> Instructions for the task: Starting at the first line of the records and stopping at the line that contains "total: 1149.80 -> 1263.92", transcribe every line exactly and leave out the pictures.

--- Recorded data Enclosed Below ---

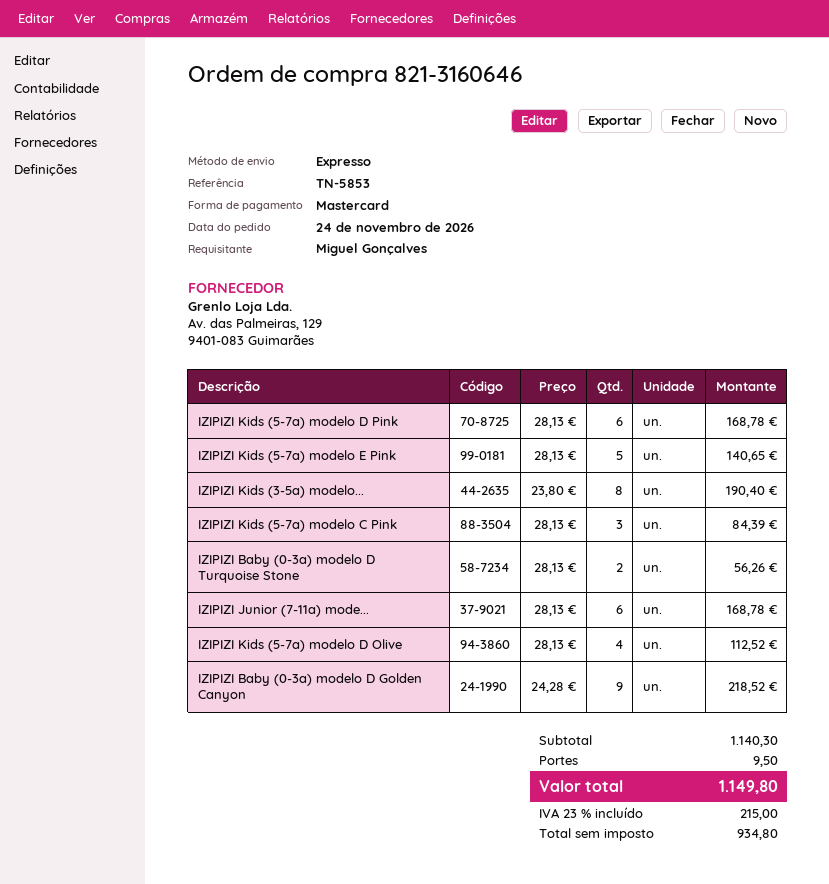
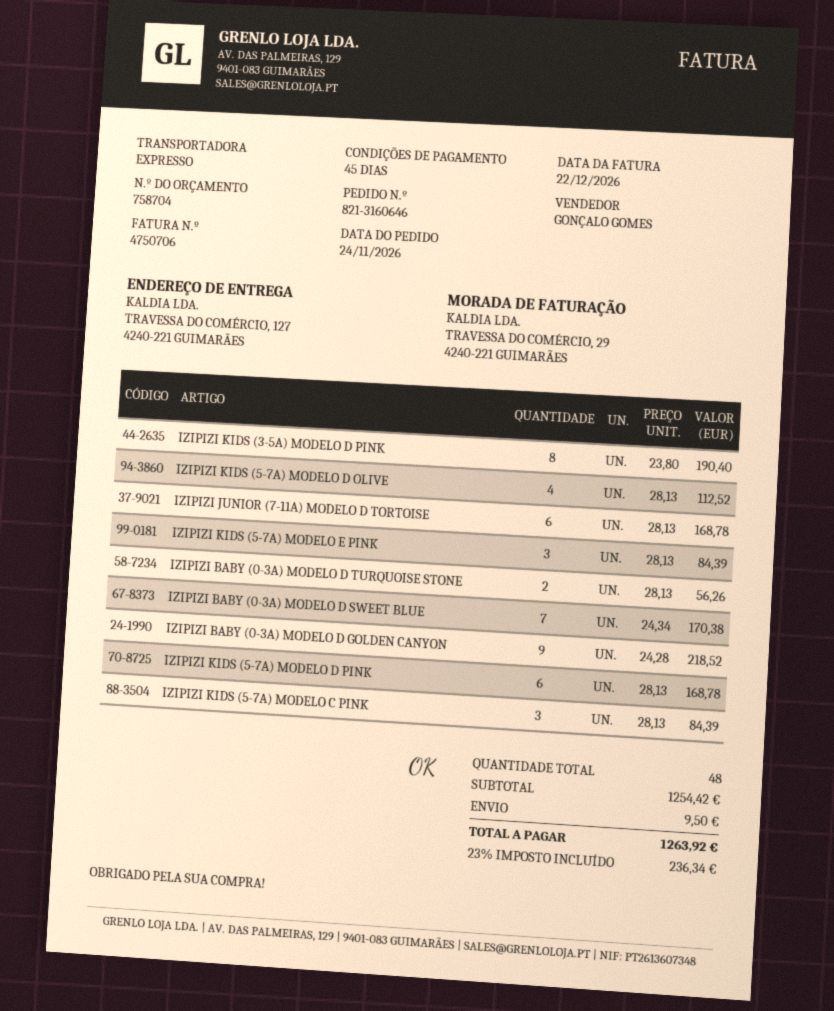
IZIPIZI Kids (5-7a) modelo E Pink: 5 x 28.13 = 140.65 -> 3 x 28.13 = 84.39
IZIPIZI BABY (0-3A) MODELO D SWEET BLUE: none -> 7 x 24.34 = 170.38
subtotal: 1140.30 -> 1254.42
tax: 23% = 215.00 -> 23% = 236.34
total: 1149.80 -> 1263.92

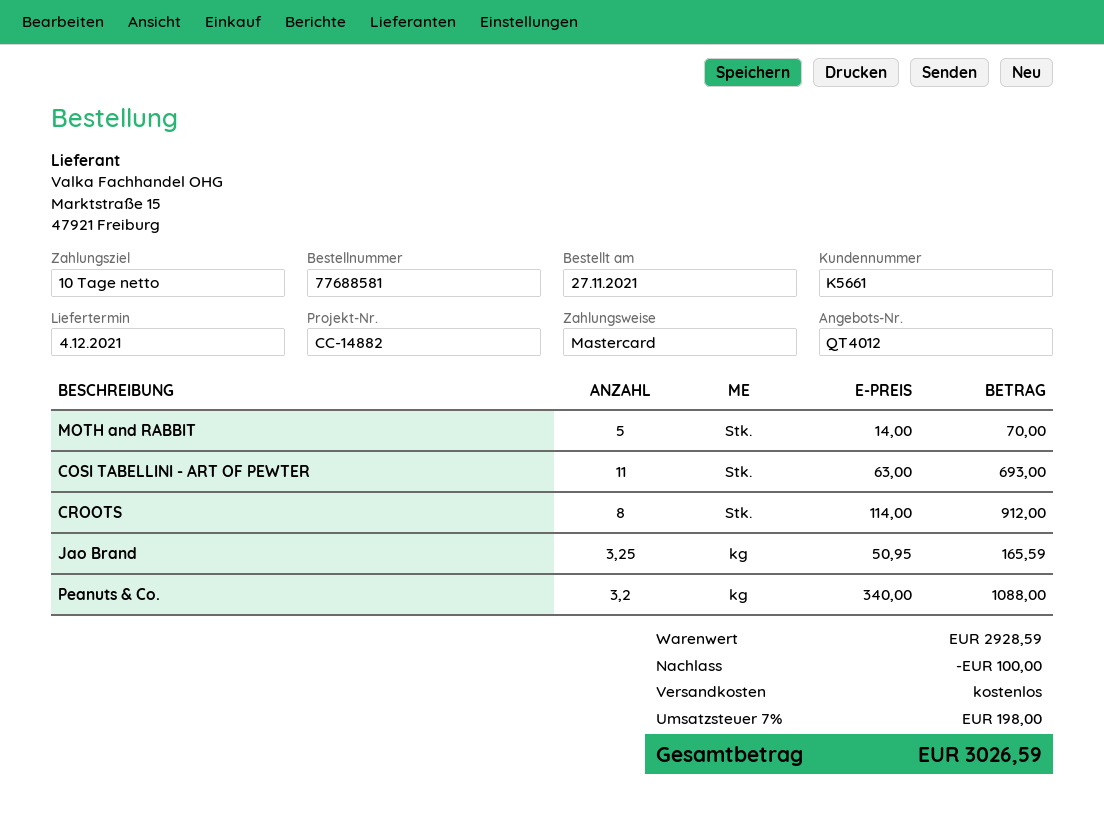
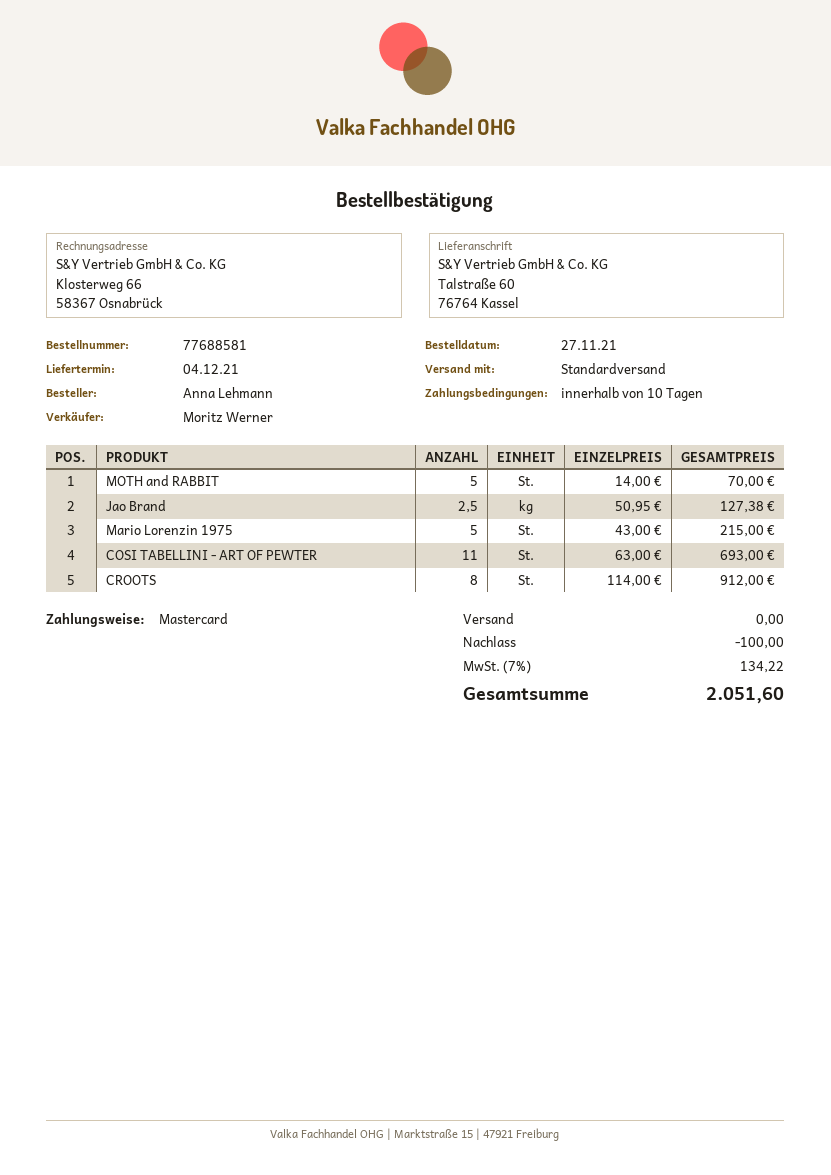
Jao Brand: 3.25 x 50.95 = 165.59 -> 2.5 x 50.95 = 127.38
Peanuts & Co.: 3.2 x 340.00 = 1088.00 -> none
Mario Lorenzin 1975: none -> 5 x 43.00 = 215.00
tax: 7% = 198.00 -> 7% = 134.22
total: 3026.59 -> 2051.60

--- End of Enclosed Recorded data ---

> Answer section:
IZIPIZI Kids (5-7a) modelo E Pink: 5 x 28.13 = 140.65 -> 3 x 28.13 = 84.39
IZIPIZI BABY (0-3A) MODELO D SWEET BLUE: none -> 7 x 24.34 = 170.38
subtotal: 1140.30 -> 1254.42
tax: 23% = 215.00 -> 23% = 236.34
total: 1149.80 -> 1263.92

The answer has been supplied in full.